> **Problem**
The lines to reproduce run from the one containing "[49,606,87,619] [49,656,175,678] [49,705,87,718]" through the final line of the entries; write them out exactly and add nothing.

+++

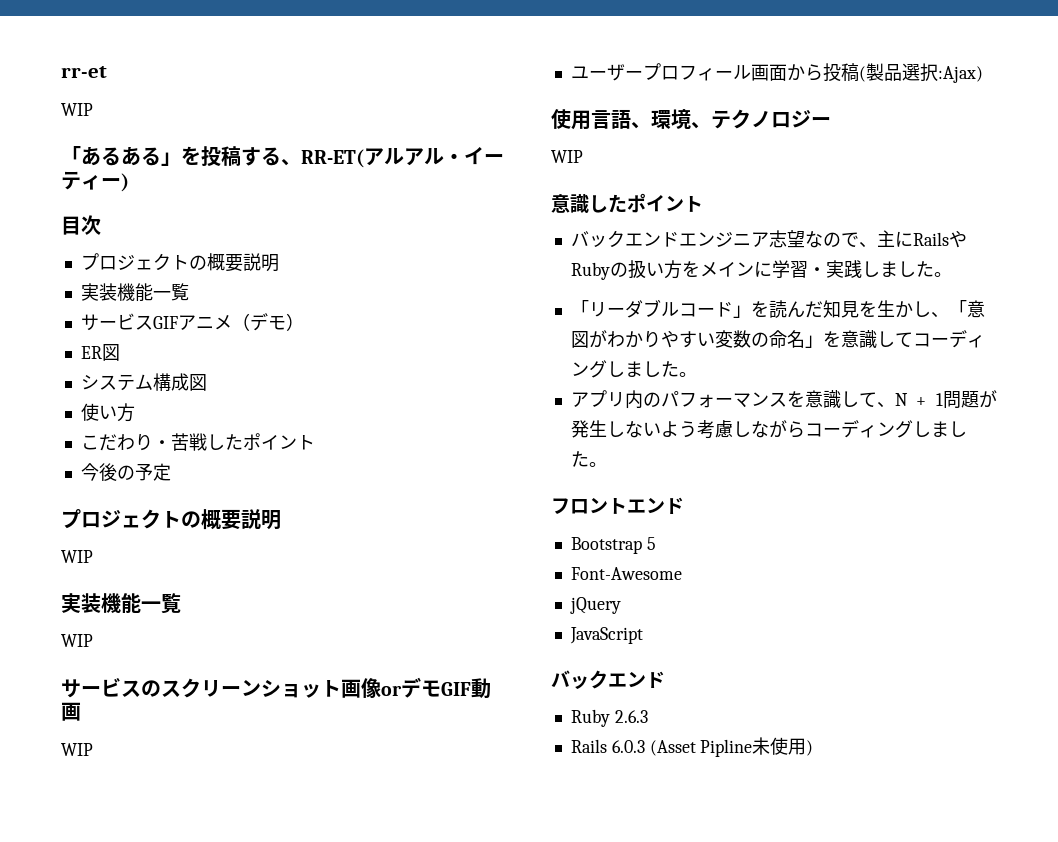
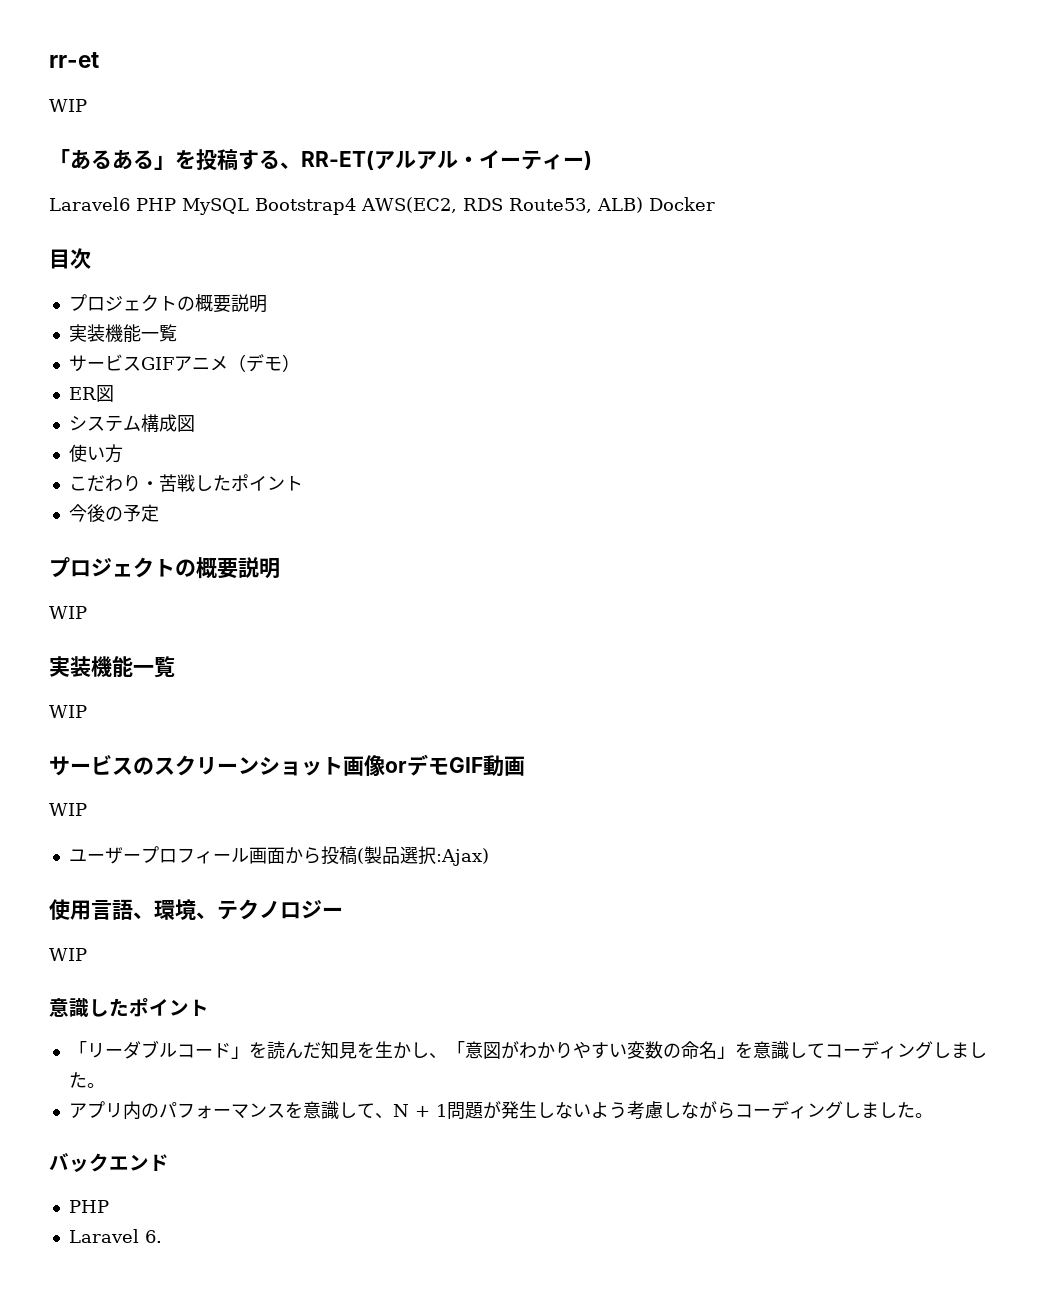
(129, 182) none -> [49,197,715,215] // Laravel6 PHP MySQL Bootstrap4 AWS(EC2, RDS Route53, ALB) Docker
[570,230,967,248] [570,260,952,280] // バックエンドエンジニア志望なので、主にRailsやRubyの扱い方をメインに学習・実践しました。 -> (209, 1007) none
[551,497,684,514] [570,537,656,554] [570,567,682,580] [569,597,621,614] [569,627,643,644] [551,670,665,689] [570,709,648,727] [570,737,814,757] フロントエンド // Bootstrap 5 // Font-Awesome // jQuery // JavaScript // バックエンド // Ruby 2.6.3 // Rails 6.0.3 (Asset Pipline未使用) -> [49,1153,169,1172] [68,1200,109,1213] [68,1229,162,1243] バックエンド // PHP // Laravel 6.

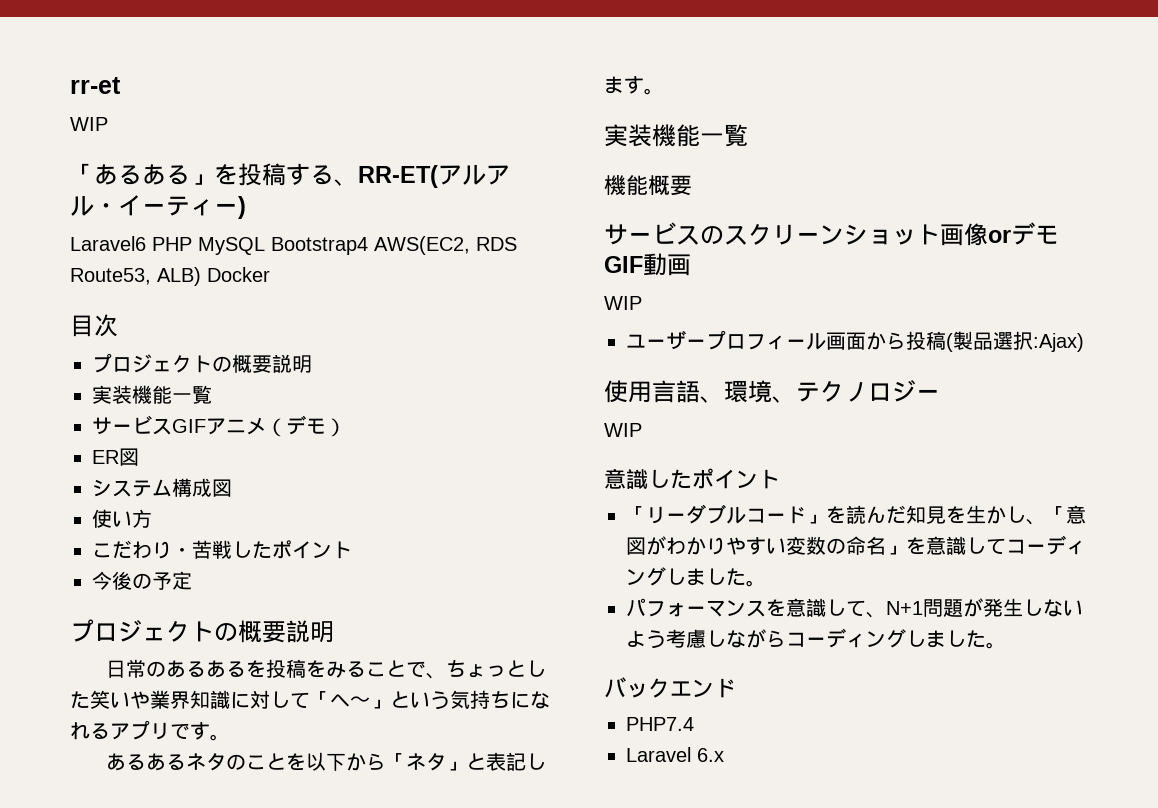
[49,606,87,619] [49,656,175,678] [49,705,87,718] WIP // 実装機能一覧 // WIP -> [106,659,547,679] [70,690,550,710] [70,720,230,741] [106,752,547,771] [604,76,664,95] [604,124,748,147] [604,175,692,196] 日常のあるあるを投稿をみることで、ちょっとした笑いや業界知識に対して「へ〜」という気持ちになれるアプリです。 // あるあるネタのことを以下から「ネタ」と表記します。 // 実装機能一覧 // 機能概要
[68,1101,159,1120] アプリ内の -> (766, 583) none
[392,1104,447,1117] N + 1 -> [886,601,923,615] N+1
[68,1200,109,1213] PHP -> [626,717,694,731] PHP7.4
[144,1230,162,1243] 6. -> [697,748,724,762] 6.x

+++

> **Answer box**
[49,606,87,619] [49,656,175,678] [49,705,87,718] WIP // 実装機能一覧 // WIP -> [106,659,547,679] [70,690,550,710] [70,720,230,741] [106,752,547,771] [604,76,664,95] [604,124,748,147] [604,175,692,196] 日常のあるあるを投稿をみることで、ちょっとした笑いや業界知識に対して「へ〜」という気持ちになれるアプリです。 // あるあるネタのことを以下から「ネタ」と表記します。 // 実装機能一覧 // 機能概要
[68,1101,159,1120] アプリ内の -> (766, 583) none
[392,1104,447,1117] N + 1 -> [886,601,923,615] N+1
[68,1200,109,1213] PHP -> [626,717,694,731] PHP7.4
[144,1230,162,1243] 6. -> [697,748,724,762] 6.x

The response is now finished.